Fibrocartilaginous embolism as a cause of anterior spinal artery syndrome?

Tidsskr Nor Laegeforen. 2020 Mar 30;140(5). doi: 10.4045/tidsskr.19.0261. Print 2020 Mar 31.
[Article in English, Norwegian]


Background: Fibrocartilaginous embolism (FCE) is a rare cause of spinal cord infarction. Most spinal cord infarctions are due to aortic pathologies and aortic surgeries. One theory is that material from the intervertebral discs follows a retrograde route to the anterior spinal artery. Fibrocartilaginous embolism and spinal cord infarction have also been described in veterinary literature. Spinal cord MRI diffusion-weighted imaging is of great help in finding the right diagnosis.

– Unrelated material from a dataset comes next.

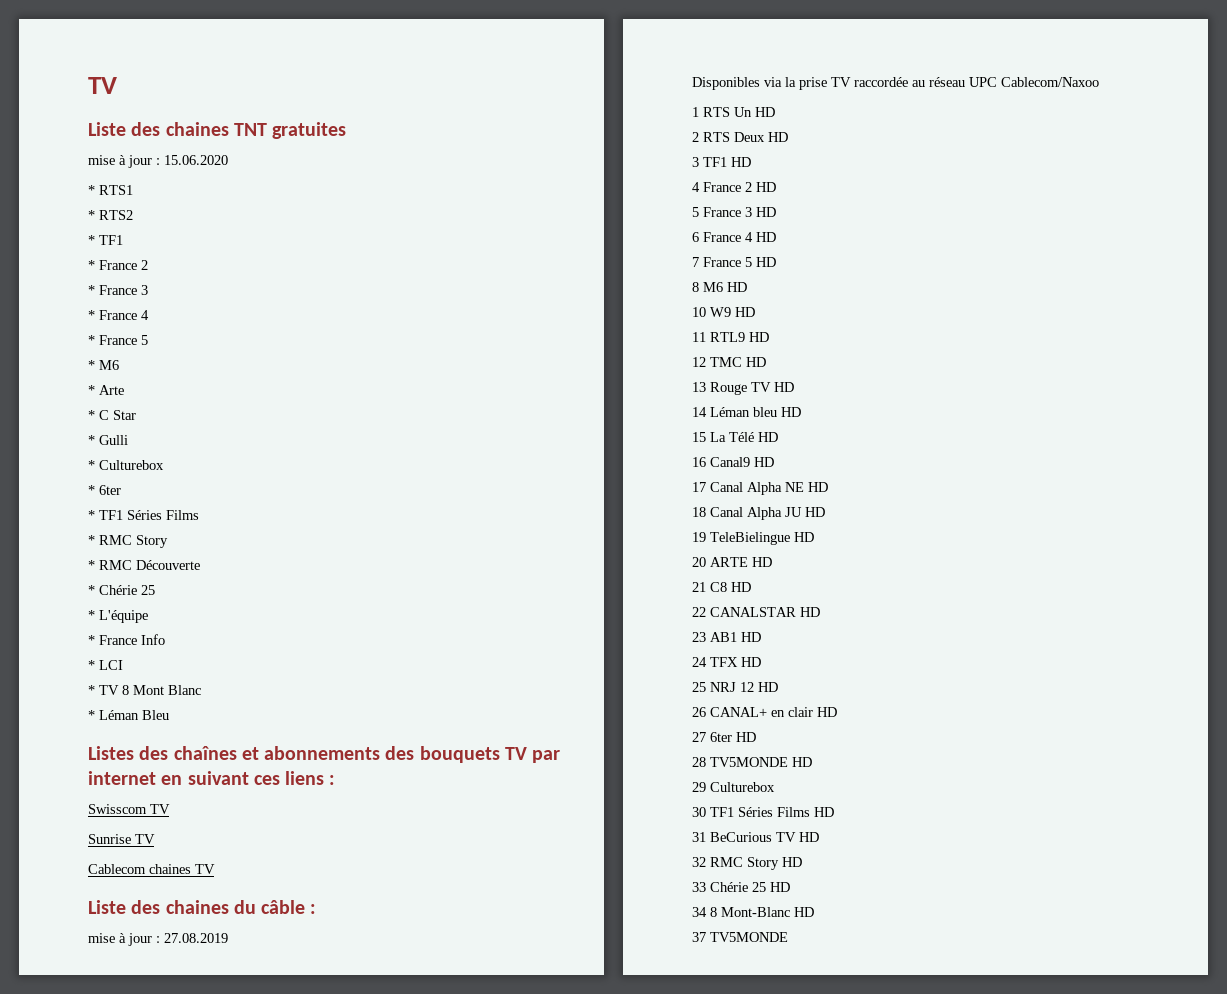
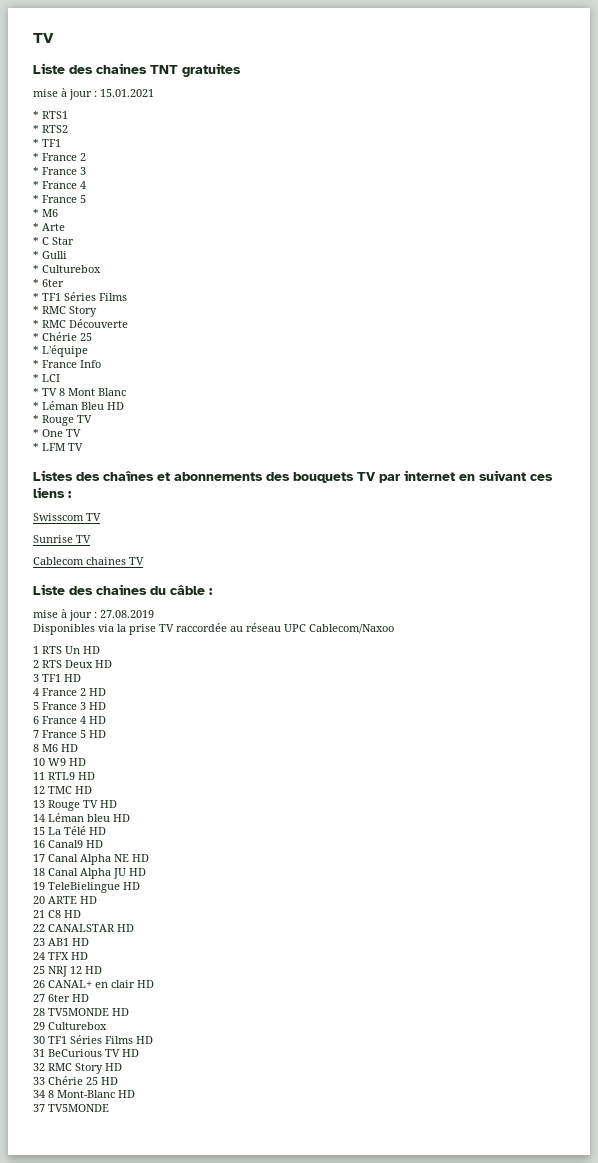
[164,155,228,165] 15.06.2020 -> [100,89,154,97] 15.01.2021
(169, 715) none -> [107,402,124,410] [33,415,92,426] [33,429,81,437] [33,443,83,451] HD // * Rouge TV // * One TV // * LFM TV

Case presentation: A young man was admitted to hospital after he woke up due to a sudden pain between his shoulders. He developed paresis in both his arms and legs within three hours. A neurological examination uncovered urinary retention, sensory deficits and paresis. The clinical picture was consistent with an infarction in the anterior spinal arterial distribution area. MRI of the patient's spine revealed an infarction in the anterior medulla.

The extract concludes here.